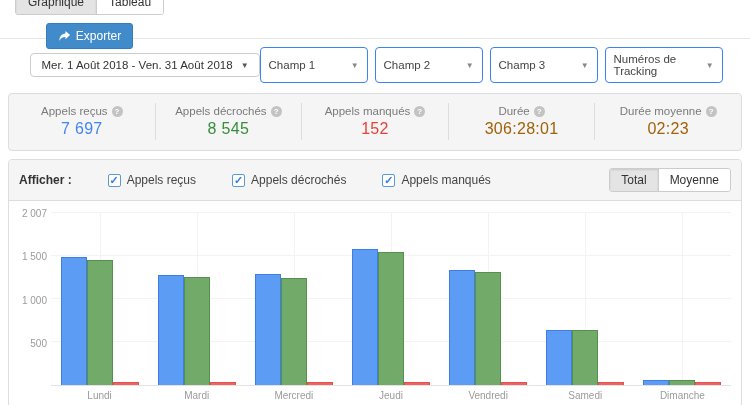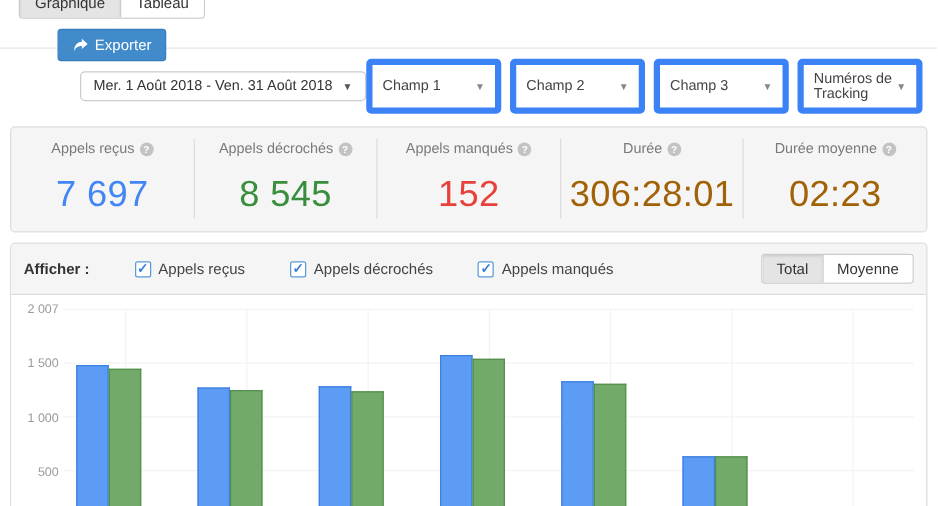--- a/index.html
+++ b/index.html
@@ -17,40 +17,40 @@
   .btn-group .btn { border:none; background:#fff; color:#333; font-size:12px; padding:5px 12px;
     font-family:inherit; cursor:pointer; }
   .btn-group .btn + .btn { border-left:1px solid #ccc; }
   .btn-group .btn.active { background:#e4e4e4; box-shadow:inset 0 1px 2px rgba(0,0,0,.12); }
 
   .btn-primary { display:flex; align-items:center; gap:5px; background:#428bca; border:1px solid #357ebd;
     color:#fff; font-size:12px; padding:5px 11px; border-radius:3px; font-family:inherit; cursor:pointer; }
   .btn-primary svg { display:block; }
 
   
-  .controls { display:flex; justify-content:flex-end; align-items:center; padding:8px 12px 8px 15px; }
+  .controls { display:flex; justify-content:center; align-items:center; padding:8px 12px 8px 15px; }
   .date-picker { display:flex; align-items:center; gap:8px; border:1px solid #ccc; border-radius:4px;
     padding:5px 10px; font-size:11.5px; color:#333; background:#fff; cursor:pointer; }
   .caret { font-size:8px; color:#555; }
   .selects { display:flex; gap:7px; }
   .select { display:flex; align-items:center; justify-content:space-between; width:108px;
-    border:5px solid #3b82f6; border-radius:4px; padding:5px 8px; font-size:11.5px; color:#444;
+    border:1px solid #3b82f6; border-radius:4px; padding:5px 8px; font-size:11.5px; color:#444;
     background:#fff; cursor:pointer; }
-  .select.wide { width:100px; }
+  .select.wide { width:118px; }
   .select .caret { color:#888; }
 
   
   .stats-panel { display:flex; margin:2px 8px 8px 8px; background:#f5f5f5;
     border:1px solid #ddd; border-radius:4px; padding:9px 0 10px 0; }
   .stat { flex:1; text-align:center; border-right:1px solid #ddd; padding:2px 0; }
   .stat:last-child { border-right:none; }
   .stat-label { font-size:11.5px; color:#7a7a7a; display:flex; justify-content:center; align-items:center; gap:4px; }
   .info-icon { display:inline-block; width:11px; height:11px; border-radius:50%; background:#c3c3c3;
     color:#fff; font-size:8px; line-height:11px; text-align:center; font-weight:bold; }
-  .stat-value { font-size:29px; margin-top:15px; letter-spacing:.3px; }
+  .stat-value { font-size:16px; margin-top:3px; letter-spacing:.3px; }
   .c-blue { color:#4285f4; } .c-green { color:#388e3c; } .c-red { color:#e8413c; } .c-teal { color:#a16207; }
 
   
   .chart-panel { margin:0 8px; border:1px solid #ddd; border-radius:4px; overflow:hidden; background:#fff; }
   .chart-header { display:flex; justify-content:space-between; align-items:center;
     background:#f5f5f5; border-bottom:1px solid #ddd; padding:6px 10px; height:41px; }
   .afficher-group { display:flex; align-items:center; gap:36px; }
   .afficher-label { font-size:12px; font-weight:bold; color:#333; }
   .checkbox-item { display:flex; align-items:center; gap:6px; font-size:12px; color:#444; cursor:pointer; }
   .checkbox-box { width:13px; height:13px; border:1px solid #5b9bd5; border-radius:2px; background:#fff;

——

What you need to do
All that belongs in your answer is the stretch of entries above from the line with "font-size:16px; margin-top:3px; letter-spacing:.3px;" through the line with "background:#f5f5f5; border-bottom:1px solid", printed exactly.

Exercise solution
+  .stat-value { font-size:16px; margin-top:3px; letter-spacing:.3px; }
   .c-blue { color:#4285f4; } .c-green { color:#388e3c; } .c-red { color:#e8413c; } .c-teal { color:#a16207; }
 
   
   .chart-panel { margin:0 8px; border:1px solid #ddd; border-radius:4px; overflow:hidden; background:#fff; }
   .chart-header { display:flex; justify-content:space-between; align-items:center;
     background:#f5f5f5; border-bottom:1px solid #ddd; padding:6px 10px; height:41px; }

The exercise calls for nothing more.